Is it risky to trade H4 charts at the end of the London and New York sessions in case of retracements that happen throughout the asian session or later ie. price going in the opposite direction and hitting your SL?
Price is the same in the 4H, the Monthly or 1 minute chart, what changes when you place a trade in a different timeframe is your risk and reward. The 4H chart is usually use for swing trading, then sessions shouldn’t be a factor in your strategy
I see that the 4H can hang about long enough to be stopped out from such retracements where as 1H and below may have reached TP already
If you are getting stopped out frequently then either you are on the wrong side of the trade or your stop is too tight.
Maybe if you post a image of your charts, I could see better the situation…
On the chart is the sort of scenario I am on about. The signal candle finishes at London 6pm and retraces throughout the New York session stopping me out below 38.2 before going on to hit what was my profit target at 161.8. (The entry was at 61.8). Im not stating this happens very often but just wondering if there is a higher risk trading H4 at this time.
Now… Imagine if instead of you trying to pick a top, you had bought on those dips you sold into.
Why you ask? You have far more up bars than down bars.
What’s the probability that the up move will continue?
Much higher than the probability of you finally getting the top right. There’s only one top and one bottom per swing in price.
BUT, there are many swing lows that turn into continuation moves.
Learn to play along, and you’ll make some money. Try to be a mind reader, and you’ll at best break even, but more likely lose.
Are you stating it is better to watch the chart until the retracement candle forming the swing low has finished and then enter?
I find that setting entry limits at 61.8 works a little more often than not and then the R:R makes it worth it.
It’s a constant balance between a more aggressive, early Entry versus waiting for a bar to close, which gives confirmation but often at the expense of a wider SL or perhaps missing a move altogether.
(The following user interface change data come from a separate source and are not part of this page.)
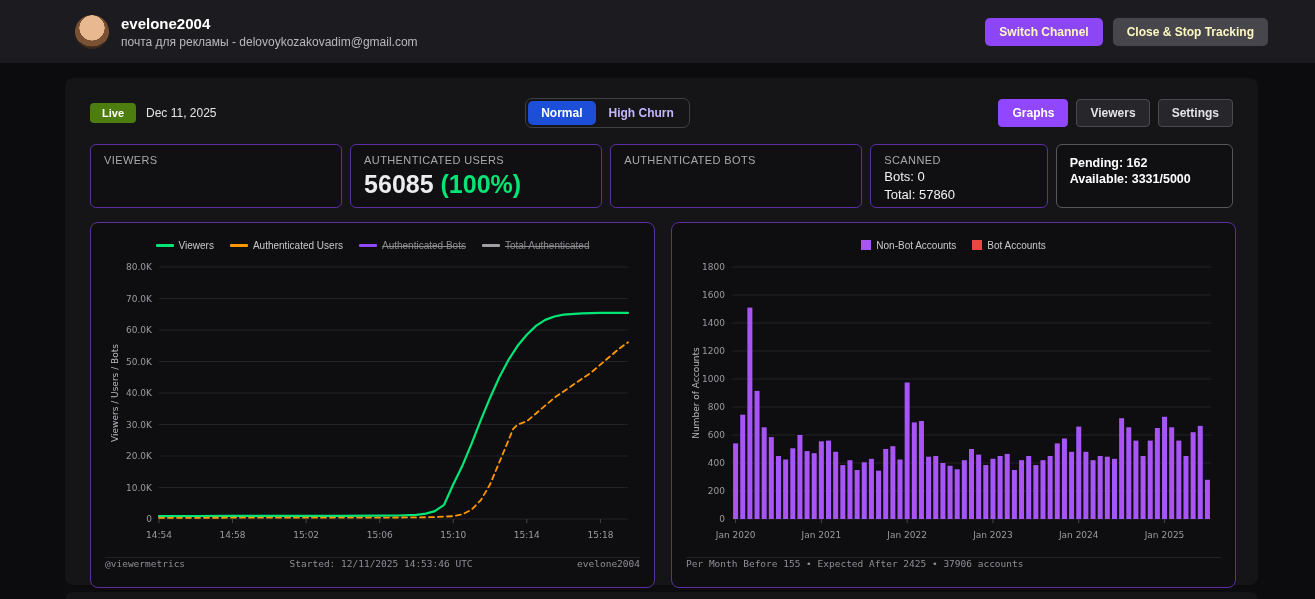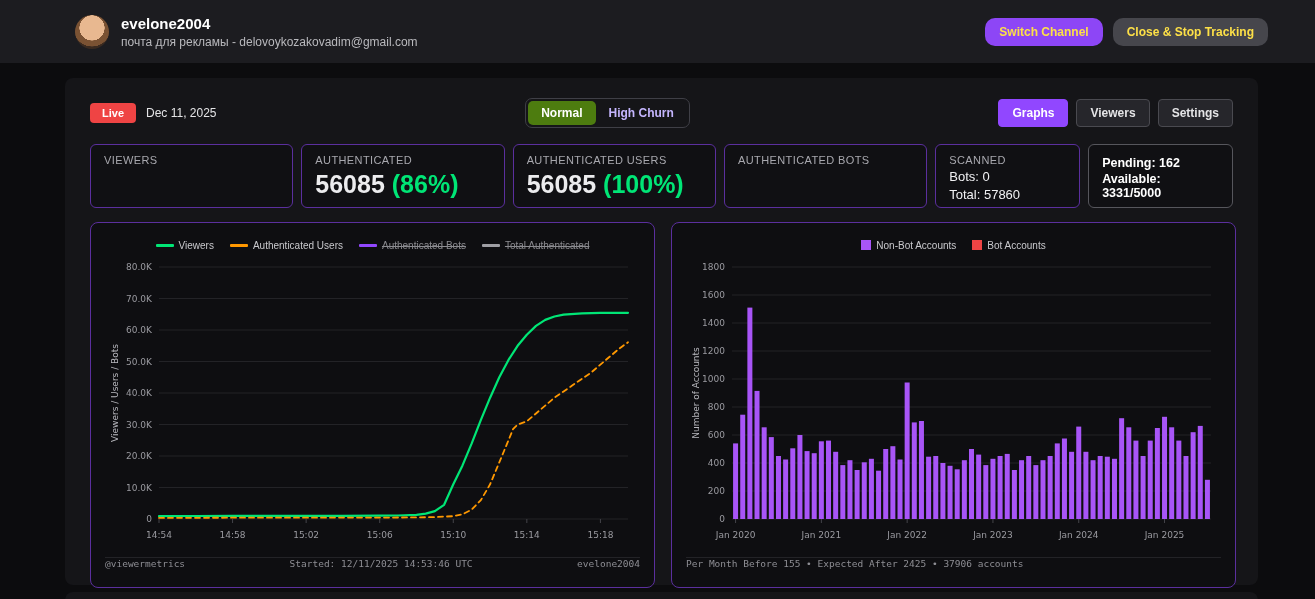--- a/index.html
+++ b/index.html
@@ -7,35 +7,35 @@
   body { background:#0c0c0e; font-family:"Liberation Sans", sans-serif; color:#fff; }
 
   
   .header { height:63px; background:#1c1c20; display:flex; align-items:center; padding:0 47px 0 75px; }
   .avatar { width:34px; height:34px; border-radius:50%; flex:0 0 auto;
             background: radial-gradient(circle at 50% 38%, #e8b890 0 46%, #7a5233 47% 68%, #3a2a20 69% 100%); }
   .who { margin-left:12px; flex:1; }
   .who .name { font-size:15px; font-weight:bold; color:#fff; }
   .who .sub  { font-size:12px; color:#b9b9bd; margin-top:3px; }
   .hdr-btns { display:flex; gap:10px; }
-  .btn { border:none; border-radius:10px; font-size:12px; font-weight:bold; color:#fde047;
+  .btn { border:none; border-radius:5px; font-size:12px; font-weight:bold; color:#fef9c3;
          padding:7px 14px; cursor:pointer; font-family:"Liberation Sans", sans-serif; }
   .btn.purple { background:#8d46f6; }
   .btn.gray   { background:#46464c; }
 
   
   .panel { width:1193px; margin:15px 0 0 65px; background:#151518; border-radius:8px; padding:20px 25px 16px; height:507px; }
 
   .toolbar { display:flex; align-items:center; justify-content:space-between; }
   .tb-left { display:flex; align-items:center; gap:10px; }
-  .live-badge { background:#ef4444; color:#fff; font-size:11px; font-weight:bold; border-radius:4px; padding:4px 12px; }
+  .live-badge { background:#4d7c0f; color:#fff; font-size:11px; font-weight:bold; border-radius:4px; padding:4px 12px; }
   .date-label { font-size:12px; color:#e4e4e6; }
   .mode-toggle { display:flex; align-items:center; background:#151518; border:1px solid #3f3f46; border-radius:7px; padding:2px; }
   .mode-btn { border:none; background:transparent; color:#c4b5fd; font-size:12px; font-weight:bold; padding:5px 13px; border-radius:5px; cursor:pointer; font-family:"Liberation Sans", sans-serif; }
-  .mode-btn.active { background:#4d7c0f; color:#fff; }
+  .mode-btn.active { background:#1d4ed8; color:#fff; }
   .tb-right { display:flex; gap:8px; }
   .tab-btn { border:1px solid #4a4a50; background:#26262b; color:#e4e4e6; font-size:12px; font-weight:bold;
              border-radius:4px; padding:6px 13px; cursor:pointer; font-family:"Liberation Sans", sans-serif;text-align:center; }
   .tab-btn.active { background:#9147ff; border-color:#9147ff; color:#fff; }
 
   
   .stats { display:flex; gap:8px; margin-top:16px; }
   .card { background:#101013; border:1px solid #5b2f9e; border-radius:6px; padding:9px 13px; height:64px; overflow:hidden; }
   .card.big   { flex:3; }
   .card.small { flex:2; }
@@ -92,24 +92,20 @@
     <div class="tb-right">
       <button class="tab-btn active">Graphs</button>
       <button class="tab-btn">Viewers</button>
       <button class="tab-btn">Settings</button>
     </div>
   </div>
 
   <div class="stats">
     <div class="card big">
       <div class="lbl">VIEWERS</div>
-    </div>
-    <div class="card big">
-      <div class="lbl">AUTHENTICATED</div>
-      <div class="val"><span>56085 </span><span class="pct">(86%)</span></div>
     </div>
     <div class="card big">
       <div class="lbl">AUTHENTICATED USERS</div>
       <div class="val"><span>56085 </span><span class="pct">(100%)</span></div>
     </div>
     <div class="card big">
       <div class="lbl">AUTHENTICATED BOTS</div>
     </div>
     <div class="card small">
       <div class="lbl">SCANNED</div>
Risk appetite is very personal to each trader, so only you will know which you prefer.
It seems from your last post as though what you are doing works for you already.
In terms of your original, sessions for 240 question, I agree with Yunny1 from earlier in the thread: the 240 is a good swing trading timeframe, and simply represents the same Price that is shown by the other timeframes, just presented slightly differently. I trade a number of different timeframes, including the 240. On the 240 I will enter trades at any time of day, I am simply looking for the right setup. The whole working day is only a couple of bars, after all, so I would not worry about which session is on at the time you are looking to enter a trade. I often enter trade first thing in the morning, late at night or any time during the day, and the time of my Entry has no impact on my R:R. There’s always someone trading, and if I have read the move right then it will get there, if not then it won’t.
You don’t say what your win rate is, but there will always be some losses with any strategy, in my experience, so the odd trade hitting your Stop is just part of the deal, it does not mean that the underlying strategy is flawed.
As Yunny said, if you are being stopped out too often then that would suggest that you are either consistently on the wrong side of the trade, or that your Stop is too tight, unless I am missing something (I didn’t get much from the chart you posted).
ST
I’ve only just started on the 240 charts so haven’t any real win/loss ratio to report. I understand what has been said and will keep going any time of day if the right set up appears. Thanks for the feedback.
I do not see it as riskier as far as stops being hit they can get hit on any time frame. position size and placement of stops are the key.
You should backtest it and find out for yourself. Don’t trust what people tell you…including me.
Yes there are many comments on forums that are just to bold and clearly without experience.
I have begun back testing and it is becoming quite obvious that if a we are expecting a retrace on a daily candle or a long run of H1 candles to around 50, then the SL set beyond 38.2 on a H4 can be hit. This seems to be more apparent when the NY session has finsished up until the London session starts.
On 4H charts you shouldn’t need to consider specific trading sessions as much as the overall technicals of the trade.
Just manage your risk accordingly, and set alerts/stops. If you’re right, you’re right.
Price can do whatever it wants whenever it wants. It is not true that price only retrace during Asian session. If it is that easy to spot there wouldn’t be any market at all would it?
Personally I trade on H4 almost exclusively. I find it easy to identify market structure on H4 and Daily and I will take the trade setup as long as it fits my trading plan. I will be more careful taking a trade on Friday because it will likely be left open over the weekend, thus exposing my trade positions to unforeseen weekend news.
But usually I will still take it if it fits my trade setup criteria.